Já a reportagem é para aqueles que estão sempre zanzando por aí com a voz chatinha do Caco Barcellos, enfiando o microfone na boca da viúva para lamentar a morte do marido, perguntando à mãe da criança sequestrada se ela está mesmo triste ou curtindo a folguinha, denunciando as calamidades públicas e as indiscrições privadas, decorando o nome de deputados do PSOL e do PSL, falando com a fonte que pode ser gente como o Alexandre Frota. É um tipo de trabalho (no mundo ideal) muito mais substancioso, informativo, aprofundado e suado, de quem revira a lata de lixo da notícia e vai às fontes, sonda obscuridades, acompanha desdobramentos, conta histórias. Reportagens nem sempre (às vezes sim) trazem consigo opiniões.
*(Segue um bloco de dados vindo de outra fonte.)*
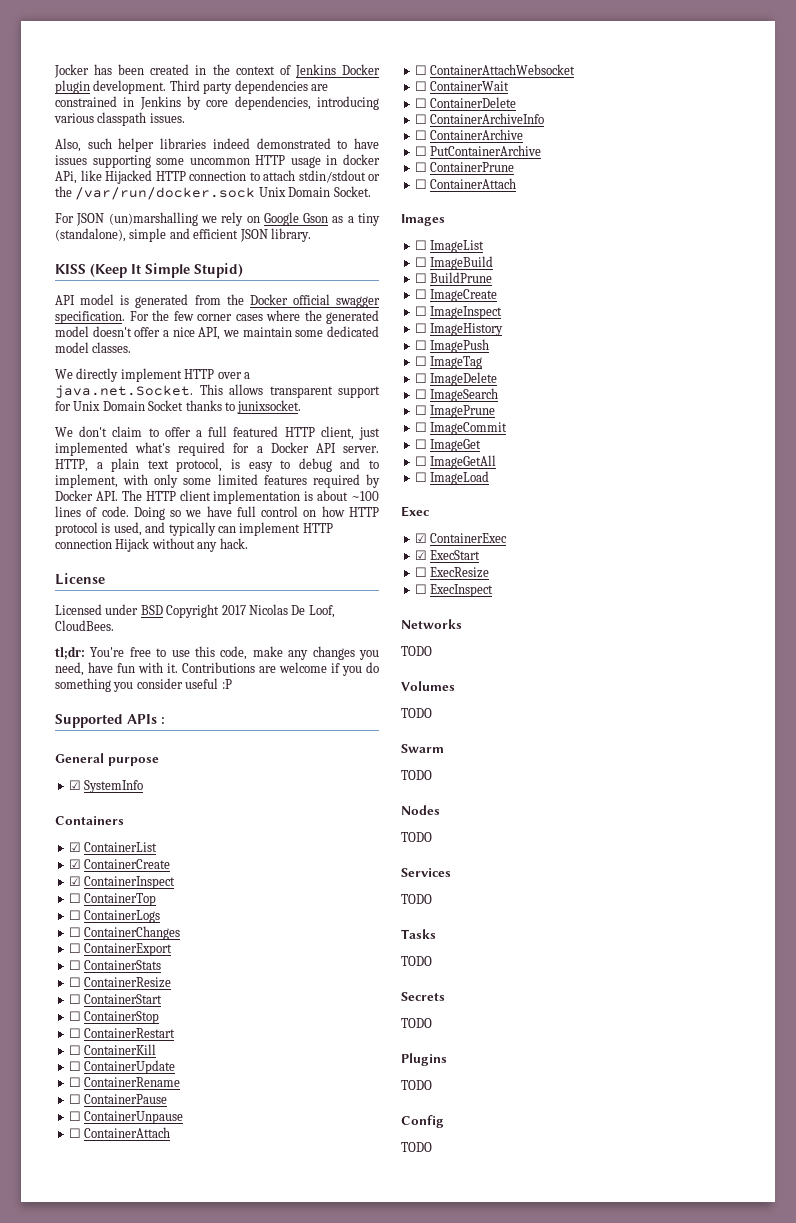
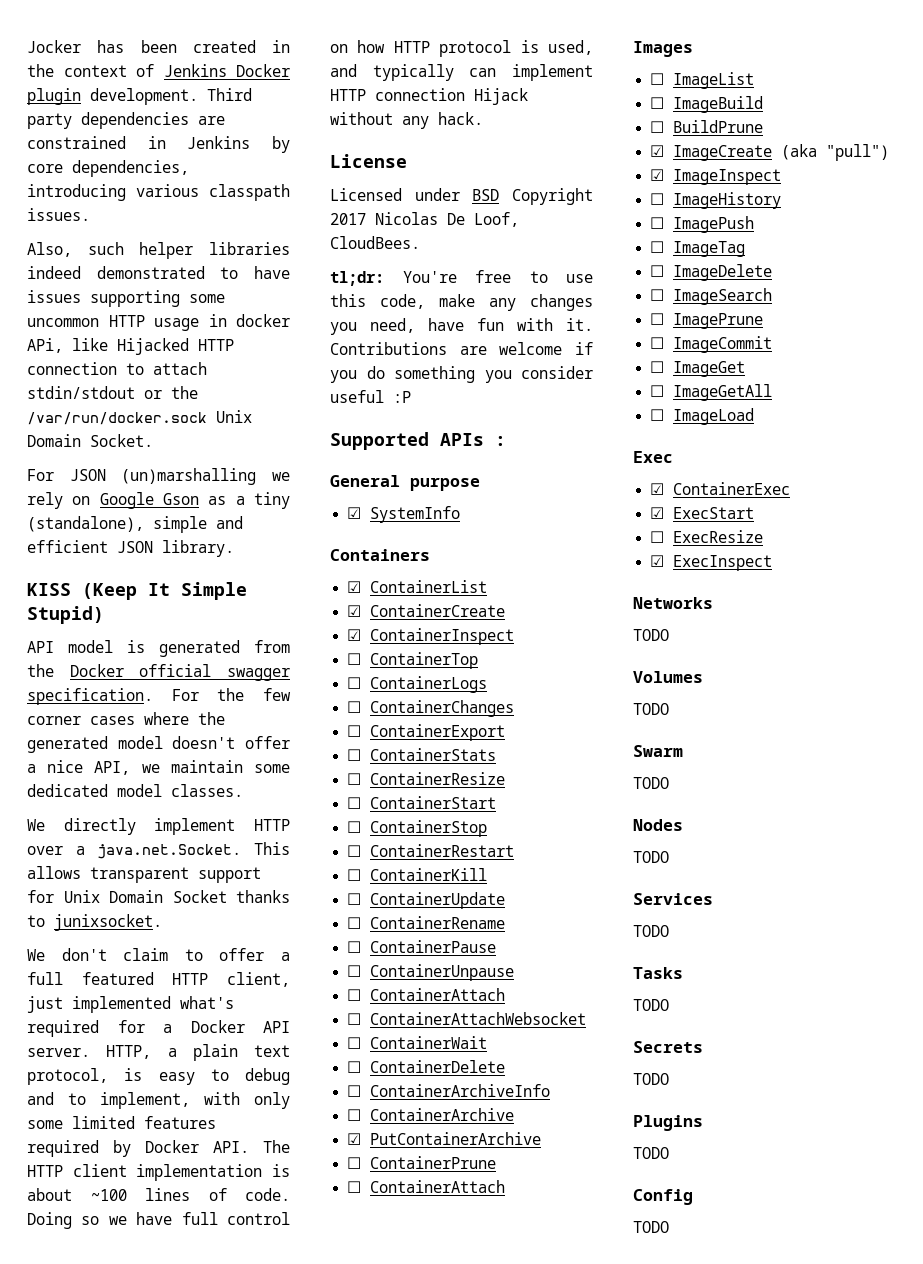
[414,146,427,156] ☐ -> [347,1133,362,1145] ☑
[414,289,427,299] ☐ -> [650,145,665,157] ☑
[414,306,427,316] // ☐ -> [781,144,890,161] [650,169,665,181] (aka "pull") // ☑
[414,584,427,594] ☐ -> [650,555,665,567] ☑

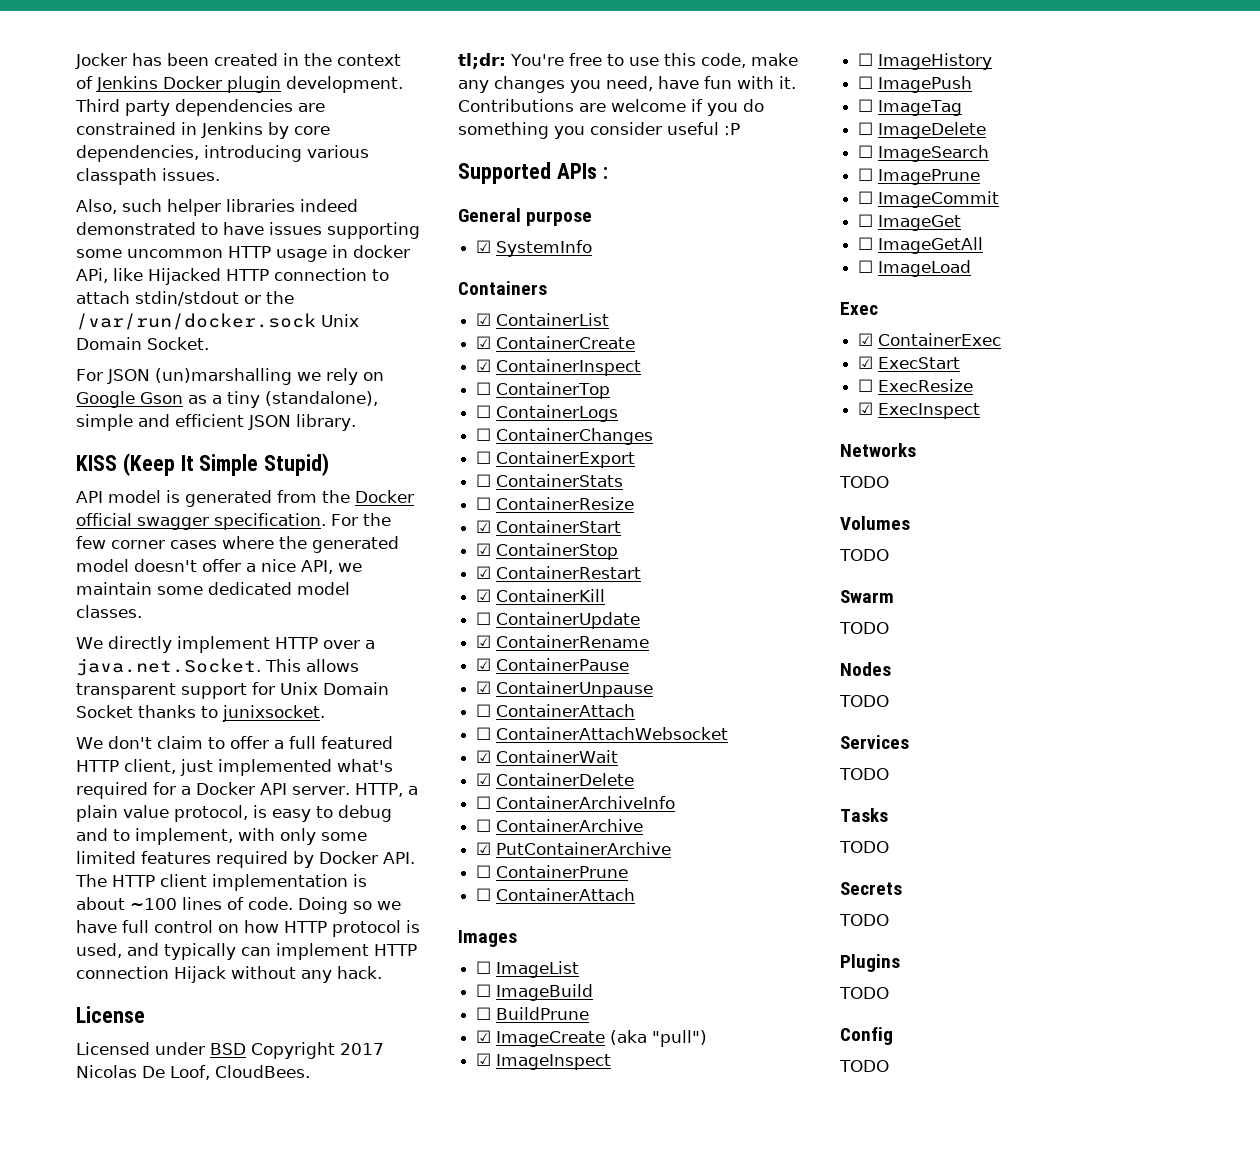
[254,1045,290,1057] text -> [123,805,169,818] value
[347,797,362,809] ☐ -> [476,520,492,533] ☑
[347,821,362,833] ☐ -> [476,543,492,556] ☑
[347,845,362,857] ☐ -> [476,566,492,579] ☑
[347,869,362,881] ☐ -> [476,589,492,602] ☑
[347,917,362,929] ☐ -> [476,635,492,648] ☑
[347,941,362,953] ☐ -> [476,658,492,671] ☑
[347,965,362,977] ☐ -> [476,681,492,694] ☑
[347,1037,362,1049] ☐ -> [476,750,492,763] ☑
[347,1061,362,1073] ☐ -> [476,773,492,786] ☑

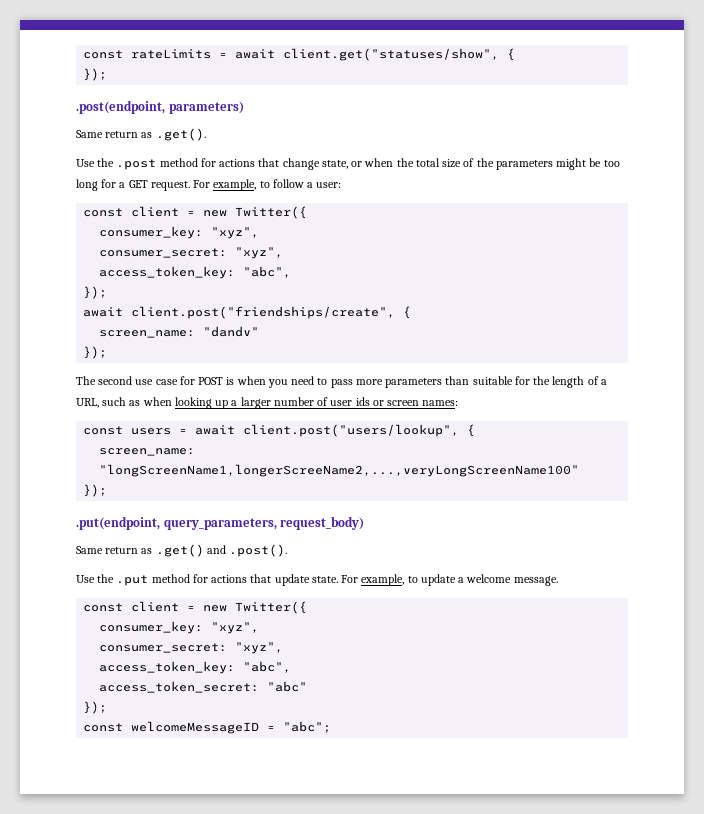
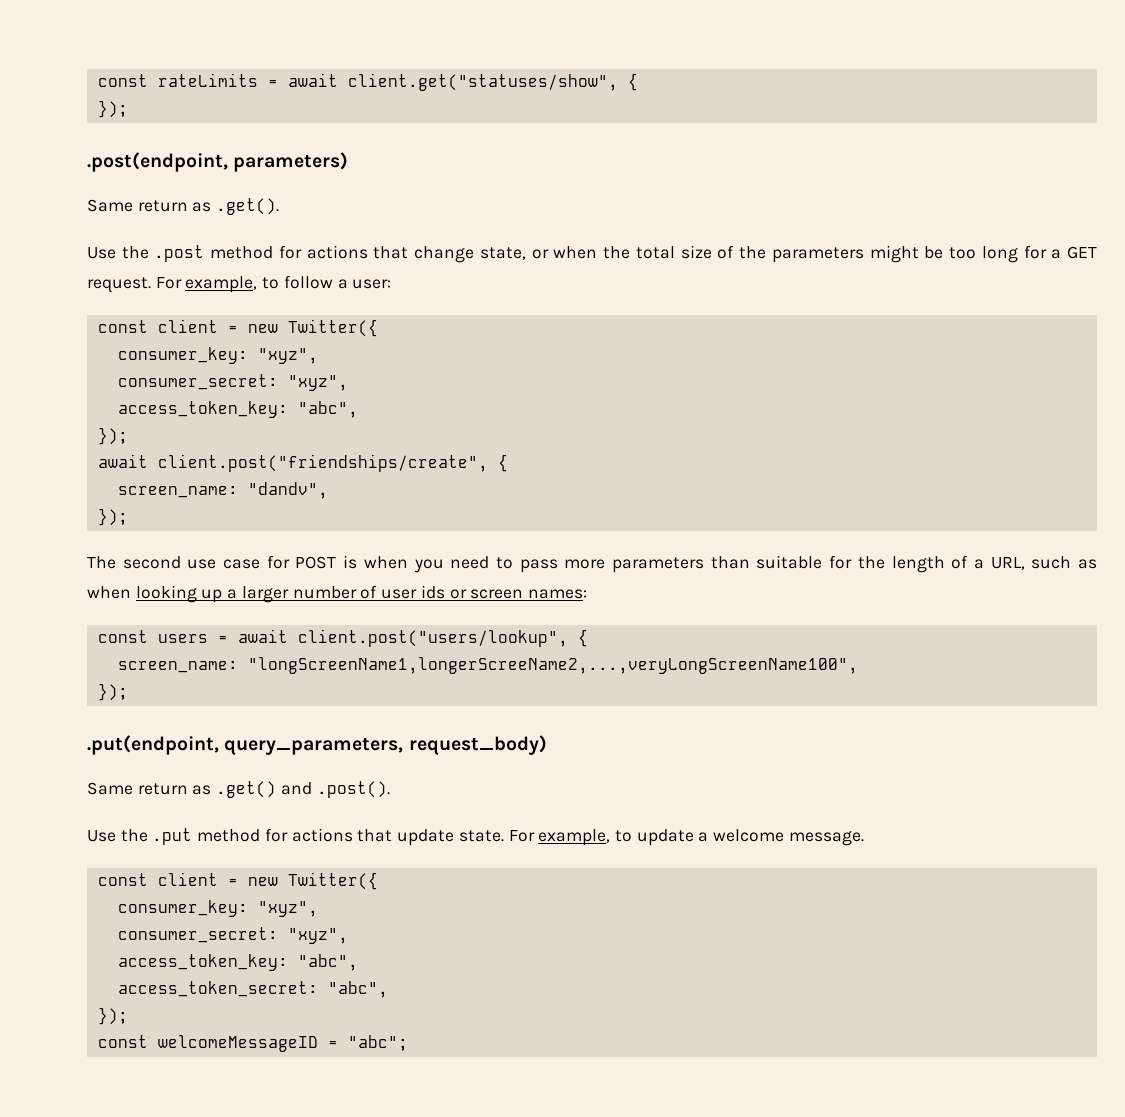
[203,326,260,337] "dandv" -> [247,482,328,499] "dandv",
[99,464,580,477] "longScreenName1,longerScreeName2,...,veryLongScreenName100" -> [247,657,858,674] "longScreenName1,longerScreeName2,...,veryLongScreenName100",
[267,681,308,692] "abc" -> [327,981,388,998] "abc",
A entrevista, faça-me o favor, todo mundo sabe o que é: aquilo que o Jô Soares tentou fazer durante tantos anos e nunca conseguiu direito, porque se esquecia do pressuposto de que o entrevistado era o outro e não ele próprio.

E, muito resumidamente, existe o artigo de opinião. Este sim tem algo que ver comigo (e, portanto, com você). O artigo de opinião expressa o que vai ou não vai nos neurônios de quem o assina, e tem caráter necessariamente subjetivo. É para ser assim. Entretanto, arrisco uma divisão marota. Desse artigo de opinião pode sair algo ainda mais pessoal, como a crônica. A crônica política. Que é, realmente, o que admito fazer. O pecado que confesso ao padre. “Padre, pequei. Escrevi aquela besteirada de novo...” Um registro pessoal, inteligente, burro, interessante, entediante, engraçado, chato, mas bastante carregado de subjetividade, e que não pode ser lido como se fosse editorial, reportagem, artigo, encíclica papal.

Repare bem, como diria nosso intempestivo Ciro Gomes, que a crônica não prescinde da objetividade. Para escrevê-la, atenho-me às notícias, informações e dados de conhecimento comum. Nunca publiquei uma mentira deliberada; nas poucas vezes em que me equivoquei, fiz questão de me corrigir.

Ouço daqui o rufar de tambores.

Sei bem que a esta altura o leitor estará arrancando os cabelos, mas é preciso não confundir uma notícia com a sua interpretação. Vejamos.

A notícia é a seguinte: provocado por uma leitora, o ministro da Educação diz que a mãe da respectiva seria uma “égua desdentada e sarnenta”. Quem tem simpatia por Abraham Weintraub julgará sua resposta nada mais que um golpe certeiro no politicamente correto ou uma descrição exata da personagem. Vai lá saber se a mãe da moça não será mesmo uma égua desdentada e sarnenta? Tem gente de tudo que é jeito nesse mundo. Eu, porém, se o leitor me permite a petulância, julgo a resposta ministerial um tantinho incompatível com o cargo público representado. Eu e o leitor, portanto, “lemos” diferentemente a mesma notícia.

Quase tudo o que escrevo sobre este governo ou sobre os outros governos deveria ser lido por esta chave. Há fatos, notícias, reportagens, declarações, mães e éguas sarnentas e desdentadas. Tomo conhecimento e julgo de acordo com meus valores, minhas simpatias, minhas antipatias, meu estado de humor. Meu papel é esse. O papel do leitor também é esse. Podemos nos desentender quanto ao julgamento, sem problema nenhum, mas seria bom que nos entendêssemos quanto ao que se julga. Não precisa gostar de mim, quem não gosta. Contudo, peço a gentileza que me odeie pelos motivos certos. Estes são os meus princípios. Não gostou? Tenho outros, dizia, e digo com ele, Groucho Marx, o Marx que vale a pena.